Your objective: From the line that contains "[10,810,144,833] ผู้เข้าชมเมื่อวาน : 117" down to the last line of the data below, restate every line word for word, skipping any images.

Data to process:
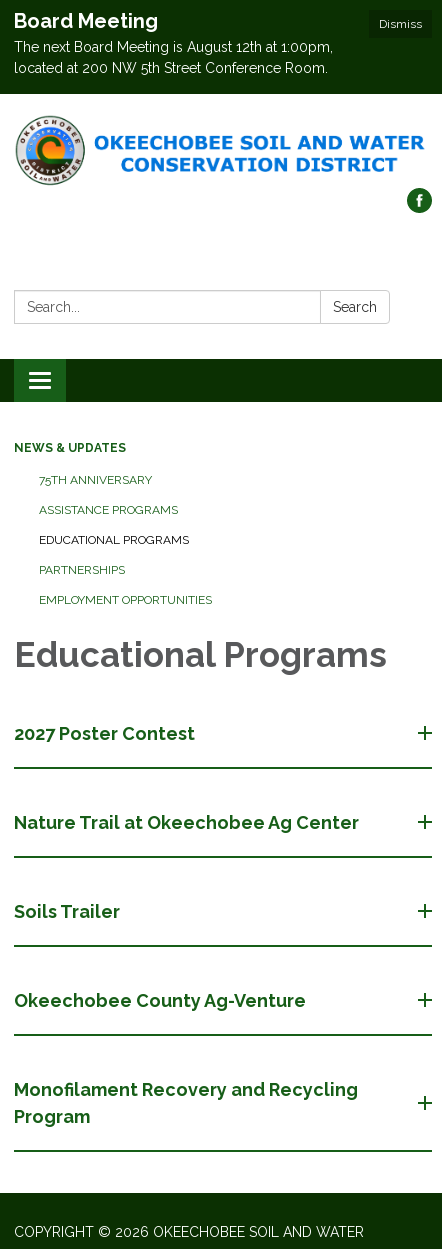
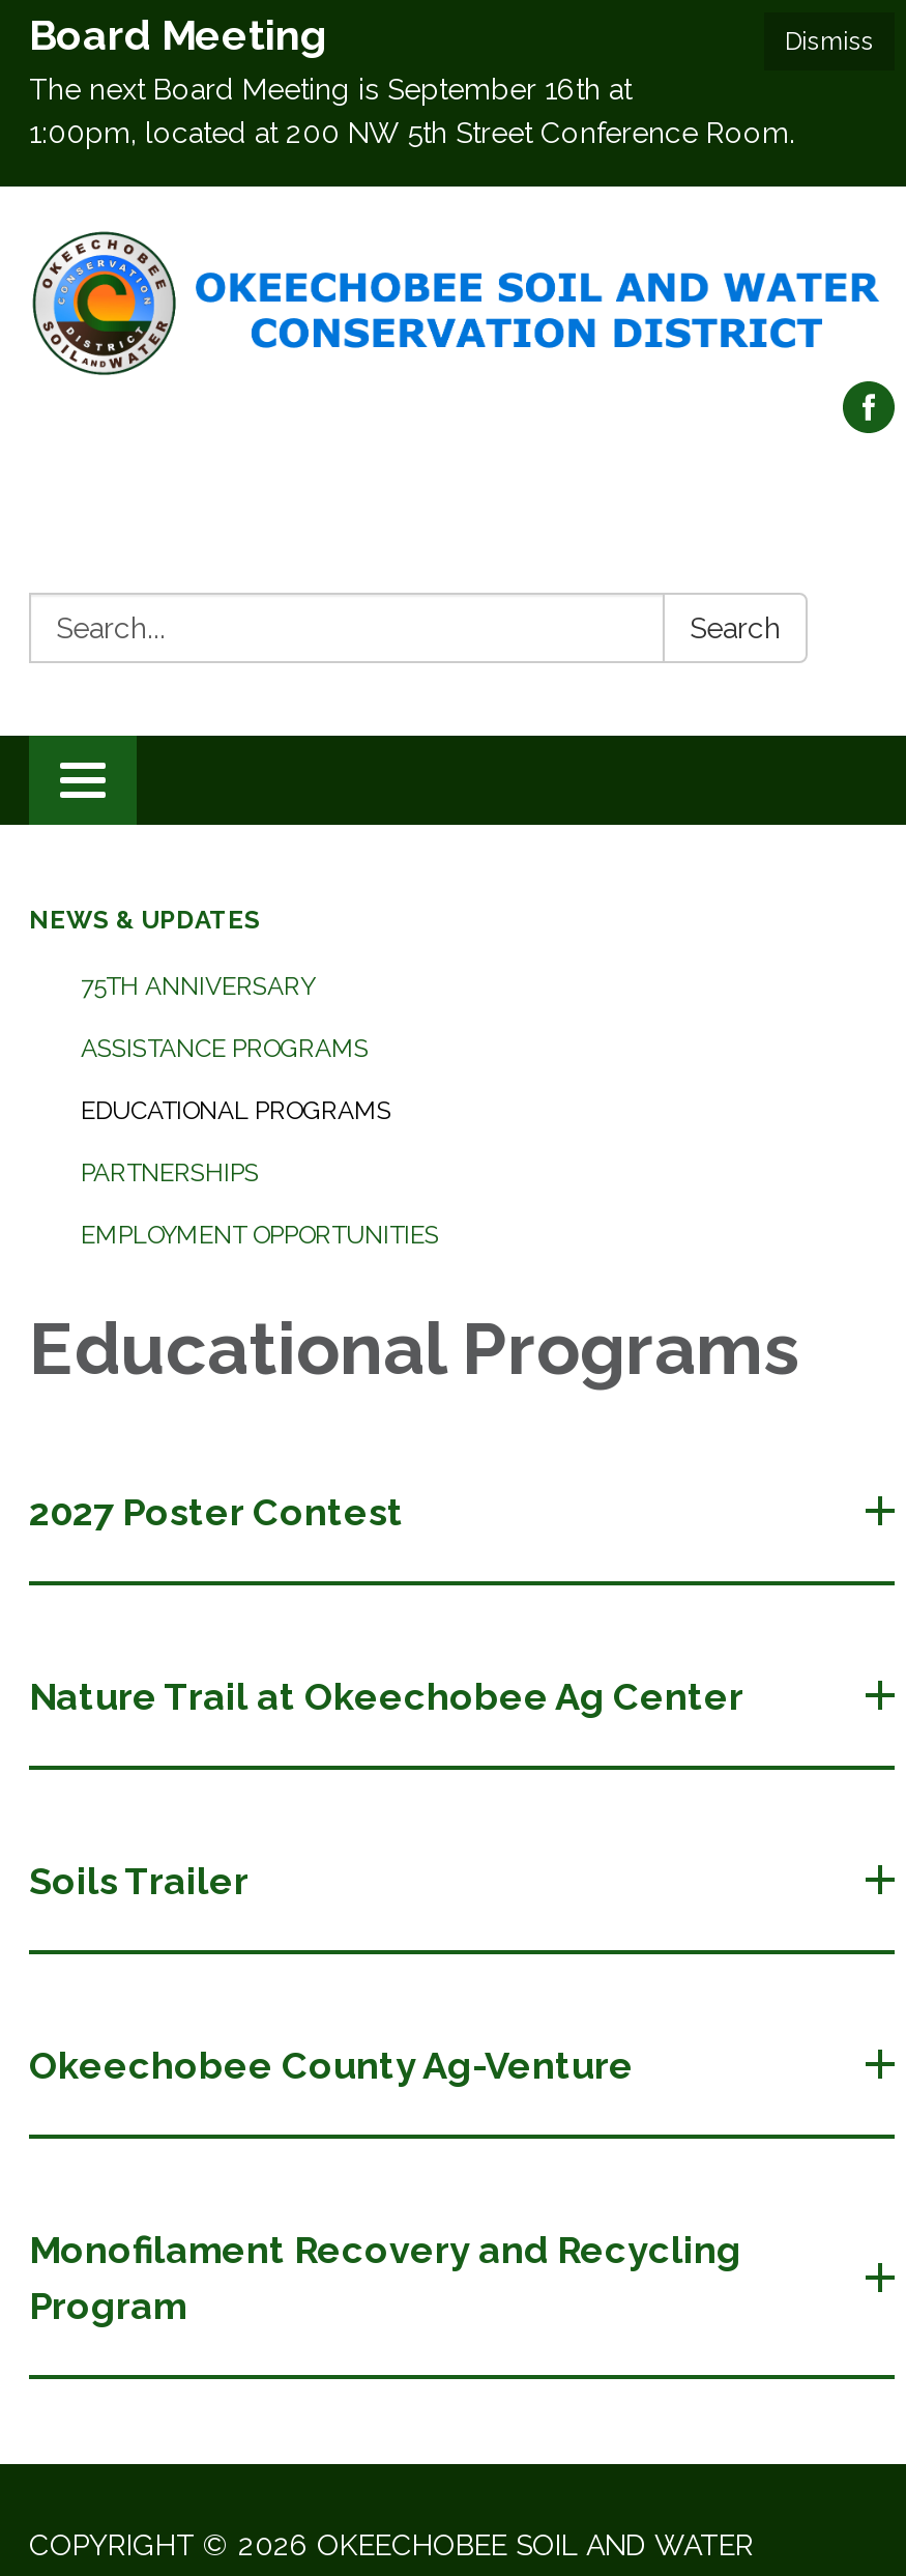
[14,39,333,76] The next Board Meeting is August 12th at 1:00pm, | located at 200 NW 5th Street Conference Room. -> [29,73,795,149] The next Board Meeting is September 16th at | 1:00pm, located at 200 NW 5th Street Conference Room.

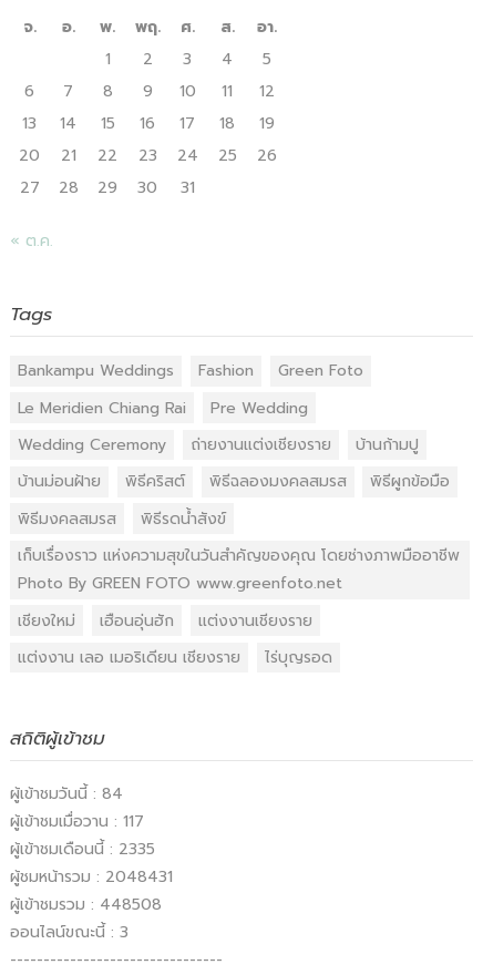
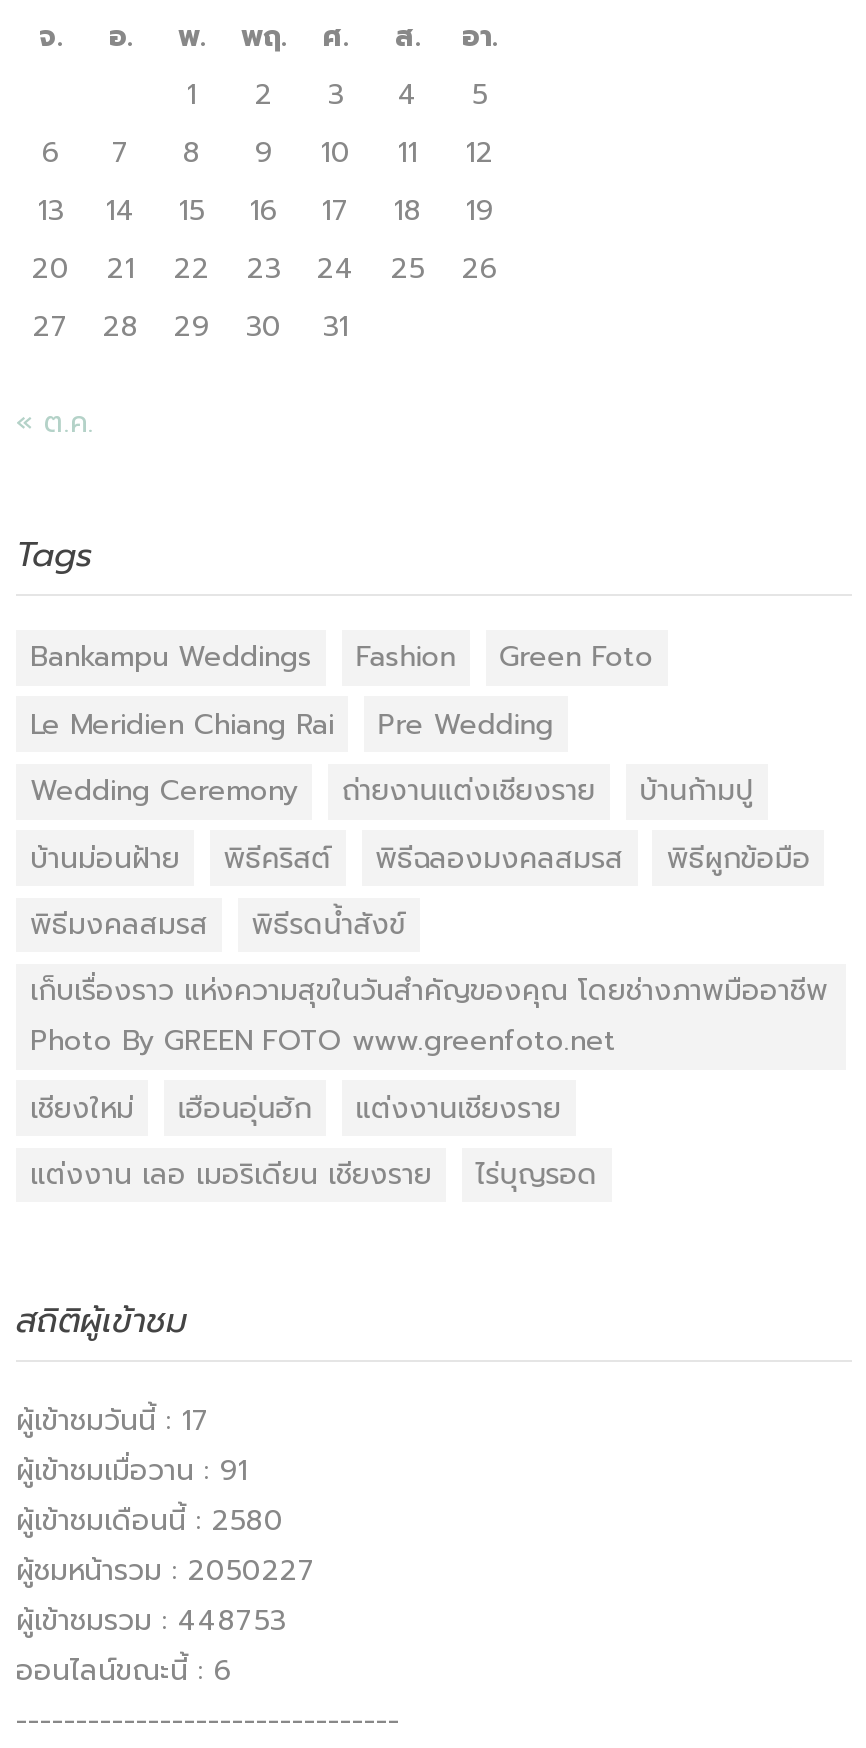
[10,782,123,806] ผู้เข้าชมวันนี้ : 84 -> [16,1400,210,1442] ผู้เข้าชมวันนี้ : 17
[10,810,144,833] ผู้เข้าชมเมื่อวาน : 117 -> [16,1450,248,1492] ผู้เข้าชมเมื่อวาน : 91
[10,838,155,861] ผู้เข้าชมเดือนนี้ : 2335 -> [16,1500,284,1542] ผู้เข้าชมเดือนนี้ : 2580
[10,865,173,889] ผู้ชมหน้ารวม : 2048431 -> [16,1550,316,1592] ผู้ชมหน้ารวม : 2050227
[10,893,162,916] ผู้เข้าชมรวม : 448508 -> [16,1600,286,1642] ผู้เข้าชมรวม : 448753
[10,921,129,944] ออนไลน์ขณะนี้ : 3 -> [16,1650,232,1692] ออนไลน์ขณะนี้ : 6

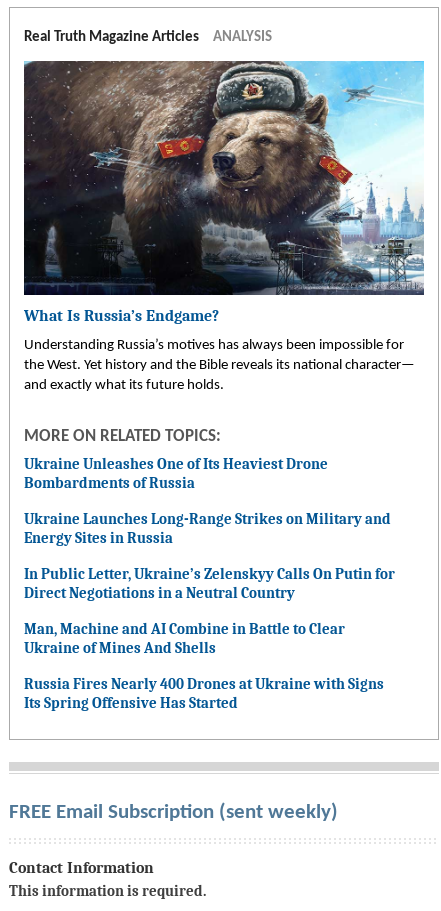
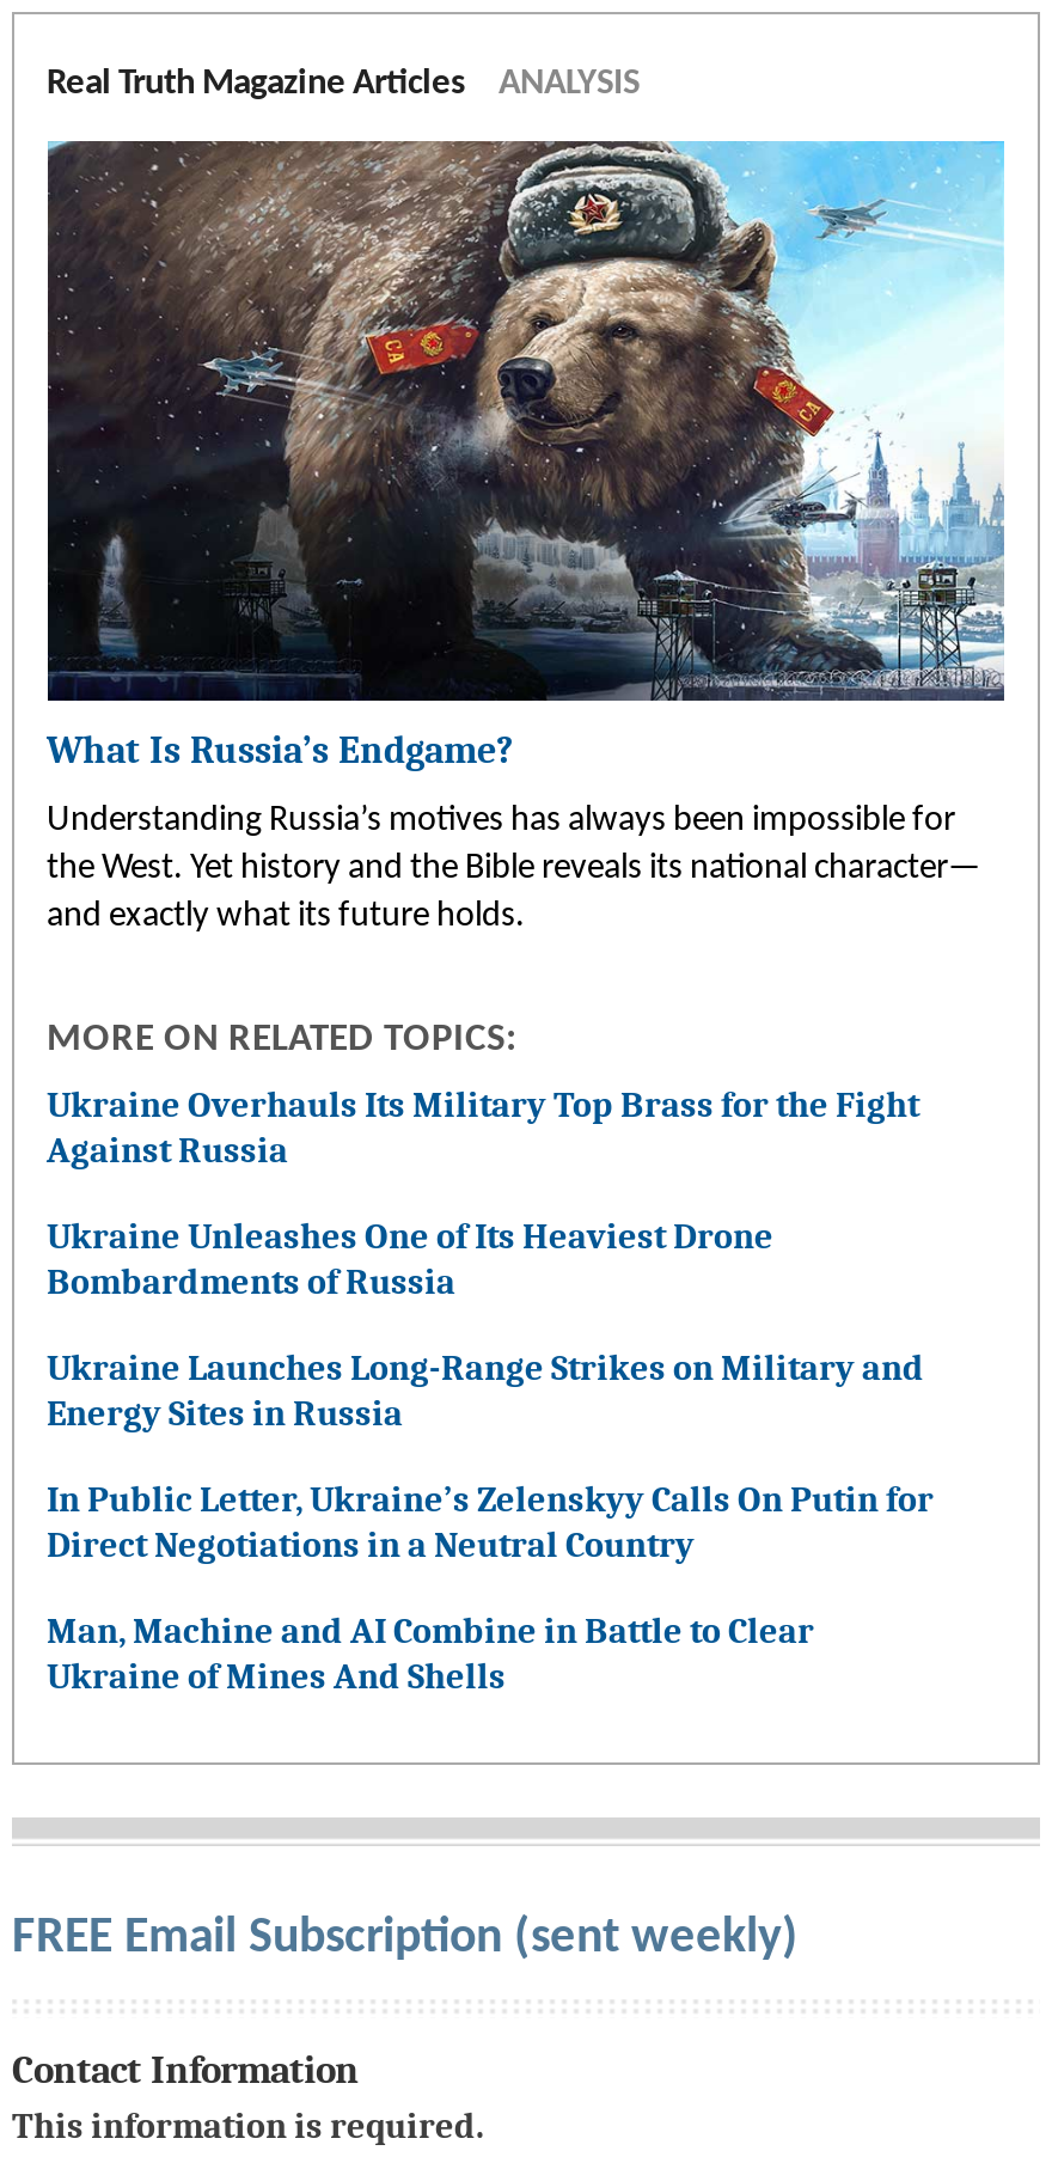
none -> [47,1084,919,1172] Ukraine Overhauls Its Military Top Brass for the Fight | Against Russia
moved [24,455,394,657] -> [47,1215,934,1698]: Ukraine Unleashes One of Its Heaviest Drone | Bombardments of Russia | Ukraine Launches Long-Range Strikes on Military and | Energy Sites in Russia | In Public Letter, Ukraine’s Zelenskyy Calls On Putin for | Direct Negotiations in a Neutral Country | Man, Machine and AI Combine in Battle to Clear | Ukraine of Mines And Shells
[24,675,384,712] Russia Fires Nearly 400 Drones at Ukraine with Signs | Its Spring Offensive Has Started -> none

Problem solution:
[10,810,144,833] ผู้เข้าชมเมื่อวาน : 117 -> [16,1450,248,1492] ผู้เข้าชมเมื่อวาน : 91
[10,838,155,861] ผู้เข้าชมเดือนนี้ : 2335 -> [16,1500,284,1542] ผู้เข้าชมเดือนนี้ : 2580
[10,865,173,889] ผู้ชมหน้ารวม : 2048431 -> [16,1550,316,1592] ผู้ชมหน้ารวม : 2050227
[10,893,162,916] ผู้เข้าชมรวม : 448508 -> [16,1600,286,1642] ผู้เข้าชมรวม : 448753
[10,921,129,944] ออนไลน์ขณะนี้ : 3 -> [16,1650,232,1692] ออนไลน์ขณะนี้ : 6

none -> [47,1084,919,1172] Ukraine Overhauls Its Military Top Brass for the Fight | Against Russia
moved [24,455,394,657] -> [47,1215,934,1698]: Ukraine Unleashes One of Its Heaviest Drone | Bombardments of Russia | Ukraine Launches Long-Range Strikes on Military and | Energy Sites in Russia | In Public Letter, Ukraine’s Zelenskyy Calls On Putin for | Direct Negotiations in a Neutral Country | Man, Machine and AI Combine in Battle to Clear | Ukraine of Mines And Shells
[24,675,384,712] Russia Fires Nearly 400 Drones at Ukraine with Signs | Its Spring Offensive Has Started -> none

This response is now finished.